Original Link: http://www.anandtech.com/show/2175
Performance Scaling with OCZ's 8800 GTXby Derek Wilson on February 16, 2007 11:00 AM EST
- Posted in
OCZ's major contribution to the technological world has been in the form of memory and cooling. A short time back, power supplies were added to their repertoire, and we have been duly impressed with their quality and versatility. OCZ have established themselves as a company that makes enthusiast parts for people who care about performance. However their latest scion is in the form of high end graphics cards and it seems OCZ is intent on making its mark in this field as well.
Although we did a round up of 8800's some time ago, there have been several more recent cards hitting the market. As they are released, we intend to keep reviews of card comparisons up to date. Today, we implement this promise with our analysis of the OCZ GeForce 8800 GTX.
These days, companies are coming out with faster parts by producing cards that have faster memory, core, and shader clock speeds. Gamers who want even higher performance and don't mind spending a little extra money can get a card that's overclocked out of the box. This saves them the trouble of doing it themselves, with the added protection of a warranty, as well. Until we're able to round up all of these cards we want to establish how overclocking effects performance by increasing memory, core, and shader clock speeds. Is there a significant benefit for the price?
The OCZ GeForce 8800 GTX and The Test
Aside from the sticker on the face of the card, there's really no difference between the OCZ GeForce 8800 GTX and all of the other 8800 GTX cards based on NVIDIA's design. We can expect similar heat and noise characteristics because this card uses the same fan and heat sink. Since the clock speeds are also set the same, performance analysis will produce similar results. The difference between the OCZ GeForce 8800 GTX and the competition is that OCZ has paid special attention to the overclockability of their hardware. They've got a lot of experience in providing memory solutions that are easily overclockable. Hopefully this will translate into their graphics hardware as well.
In spite of its similarities to the other cards we've seen a thousand times, here's a look at the OCZ GeForce 8800 GTX. Note the sticker.
For our performance testing we used the same system we've employed in our past few articles. We'll be comparing the performance of the OCZ GeForce 8800 GTX to the data we saw in the first round up using the games F.E.A.R. and Oblivion.
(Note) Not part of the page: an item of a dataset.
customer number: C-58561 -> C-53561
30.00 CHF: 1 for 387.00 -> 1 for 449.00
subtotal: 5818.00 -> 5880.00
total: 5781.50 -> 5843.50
|System Test Configuration|
|CPU:||Intel Core 2 Extreme X6800 (2.93GHz/4MB)|
|Motherboard:||EVGA nForce 680i SLI|
|Chipset:||NVIDIA nForce 680i SLI|
|Chipset Drivers:||NVIDIA nForce 9.35|
|Hard Disk:||Seagate 7200.7 160GB SATA|
|Memory:||Corsair XMS2 DDR2-800 4-4-4-12 (1GB x 2)|
|Video Drivers:||ATI Catalyst 7.1
NVIDIA ForceWare 93.71 (G7x)
NVIDIA ForceWare 97.92 (G80)
|Desktop Resolution:||2560 x 1600 - 32-bit @ 60Hz|
|OS:||Windows XP Professional SP2|
NVIDIA provides software, nTune, which allows users to increase the clock speed of the memory and the GPU. This functionality used to be included in their driver but it's no significant inconvenience to have it provided as a separate download. We're still pleased with NVIDIA's support of user overclocking in general. For the 8800 series, we're still waiting on support for shader overclocking, as NVIDIA has made promises but has yet to deliver.
We were able to use nTune to find optimal core and memory clock speeds but in order to perform shader overclocking we had to rely on a tool called NiBiTor, an NVIDIA BIOS editor maintained by mvktech.net. Combined with a flash utility, we were able to download the BIOS from our video card, modify the shader clock speed, and flash it with our new settings. While we can't be sure that NVIDIA's driver doesn't alter this in any way while the card is running, if you buy a card with a higher than stock shader clock speed, this is what you'll get.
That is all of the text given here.